Why one thing at a time

The temptation is always to fix everything at once. We see five factors that have slipped, and we want to address all five. This is where most lifestyle interventions fail. Five simultaneous changes overwhelm the cognitive system. We can't sustain the attention required to install five new defaults at the same time. So we sustain none. Six weeks later, we're back where we started, with the added cost of the experience confirming our suspicion that we're "not disciplined."

One change at a time isn't humility. It's the strategy that actually works. Most behavior change research suggests humans can install one new habit reliably in roughly 6-12 weeks of consistent practice. Trying to install five at once typically results in installing zero.

How the factors interact

The factors aren't independent. Sleep affects how we eat and how we train. Training affects how we sleep and how we think. Thinking affects how we connect and how we eat. The five inputs interact in dense, multidirectional ways. Improve one and the others tend to follow, even without direct attention. Let one slip and the others tend to slip too.

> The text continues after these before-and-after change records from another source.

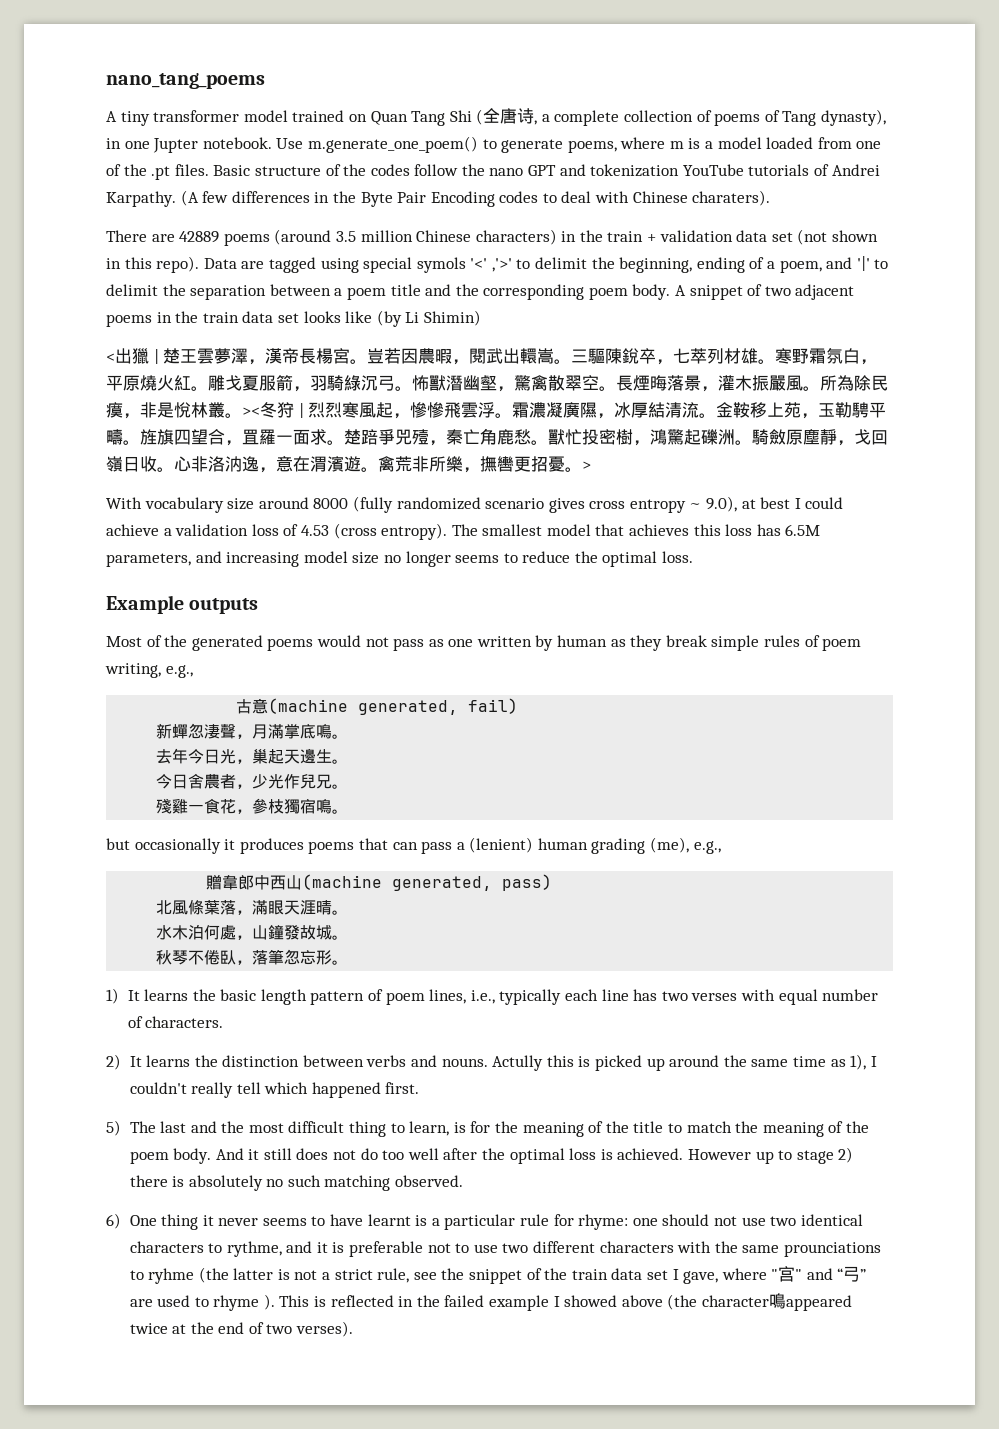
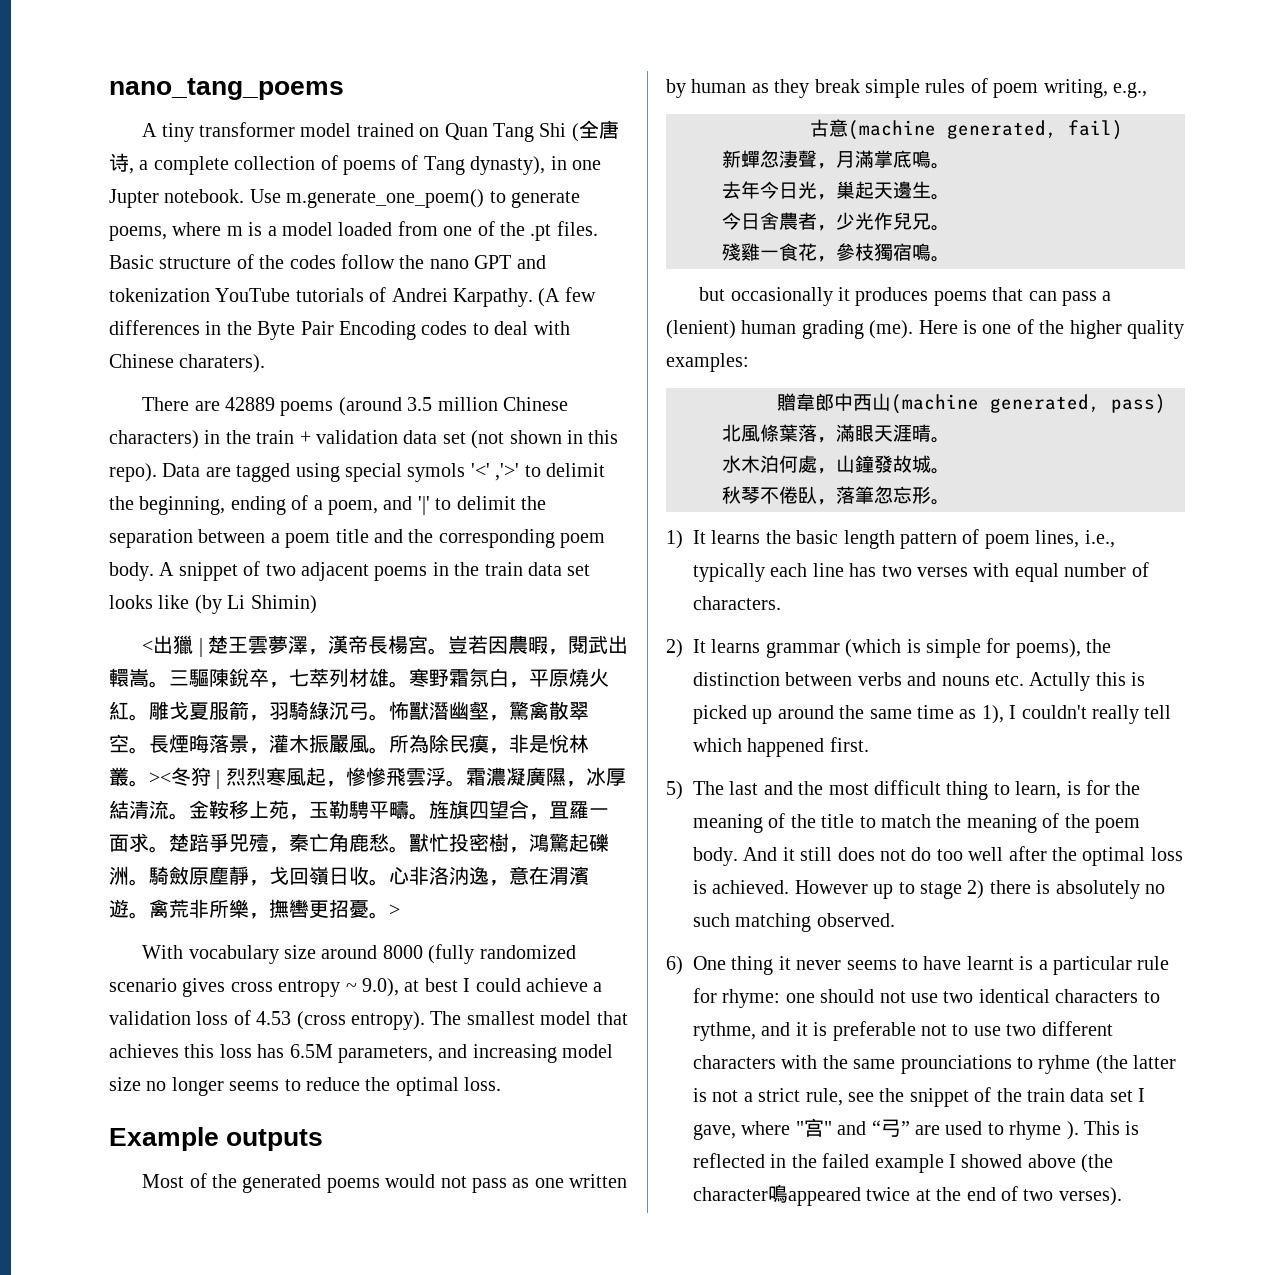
- but occasionally it produces poems that can pass a (lenient) human grading (me), e.g.,
+ but occasionally it produces poems that can pass a (lenient) human grading (me). Here is one of the higher quality examples:
- 2) It learns the distinction between verbs and nouns. Actully this is picked up around the same time as 1), I couldn't really tell which happened first.
+ 2) It learns grammar (which is simple for poems), the distinction between verbs and nouns etc. Actully this is picked up around the same time as 1), I couldn't really tell which happened first.

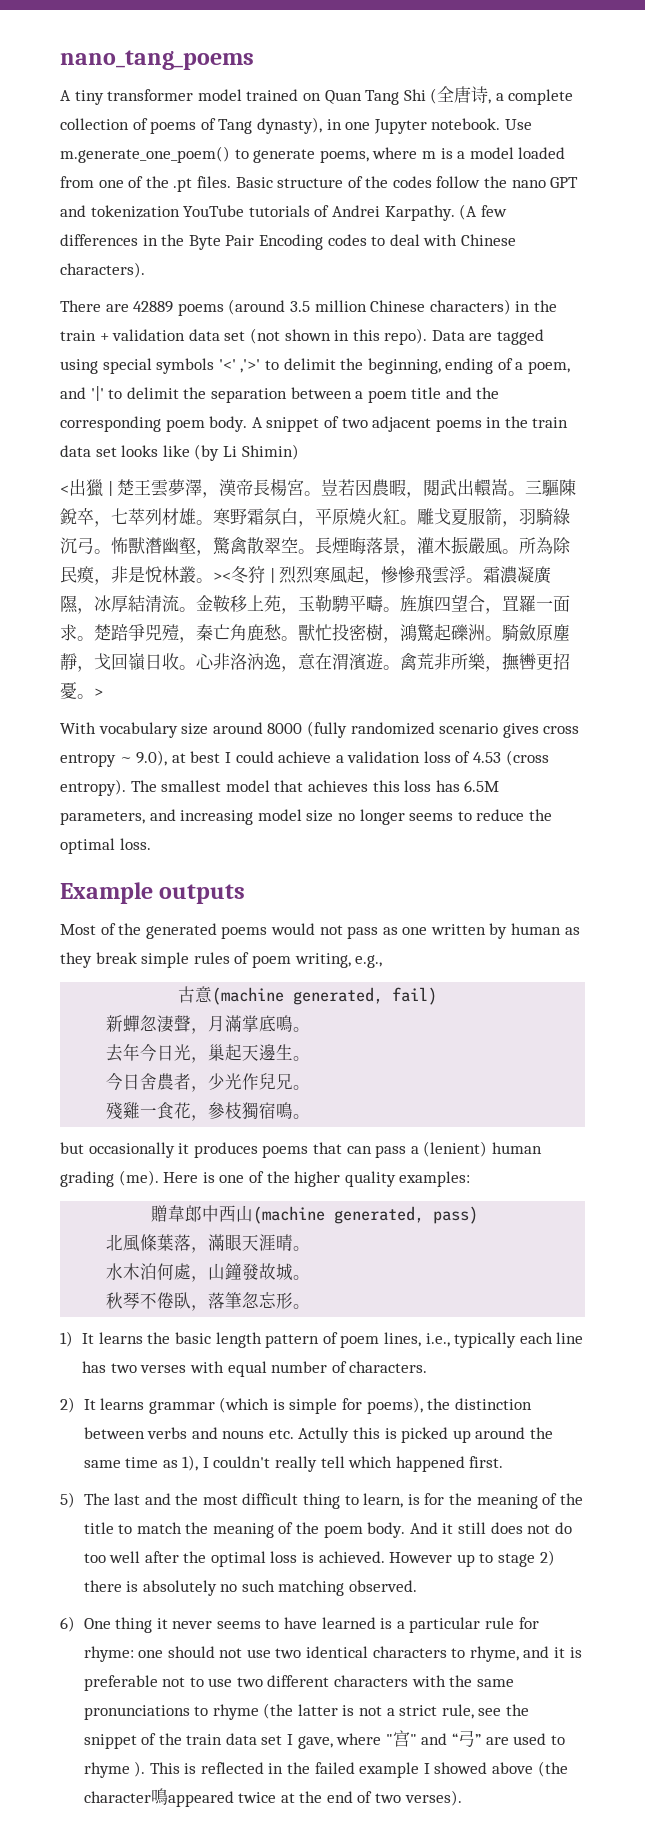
- A tiny transformer model trained on Quan Tang Shi (全唐诗, a complete collection of poems of Tang dynasty), in one Jupter notebook.
+ A tiny transformer model trained on Quan Tang Shi (全唐诗, a complete collection of poems of Tang dynasty), in one Jupyter notebook.
- (A few differences in the Byte Pair Encoding codes to deal with Chinese charaters).
+ (A few differences in the Byte Pair Encoding codes to deal with Chinese characters).
- Data are tagged using special symols '<' ,'>' to delimit the beginning, ending of a poem, and '|' to delimit the separation between a poem title and the corresponding poem body.
+ Data are tagged using special symbols '<' ,'>' to delimit the beginning, ending of a poem, and '|' to delimit the separation between a poem title and the corresponding poem body.
- 6) One thing it never seems to have learnt is a particular rule for rhyme:
+ 6) One thing it never seems to have learned is a particular rule for rhyme:
- one should not use two identical characters to rythme, and it is preferable not to use two different characters with the same prounciations to ryhme (the latter is not a strict rule, see the snippet of the train data set I gave, where "宫" and “弓” are used to rhyme ).
+ one should not use two identical characters to rhyme, and it is preferable not to use two different characters with the same pronunciations to rhyme (the latter is not a strict rule, see the snippet of the train data set I gave, where "宫" and “弓” are used to rhyme ).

This is why focusing on one factor at a time is more powerful than it looks. We're not just changing the input we're focused on. We're producing cascade effects across the others. The person who fixes their sleep finds that their eating naturally improves, their training feels better, their mood is steadier, their relationships warm up. The compound effect of focused attention on one factor at a time is larger than the sum of individual interventions.

Five factors. One at a time. Consistently. For long enough that the changes become invisible defaults. That's the framework. That's how the controllable parts of our health actually get controlled.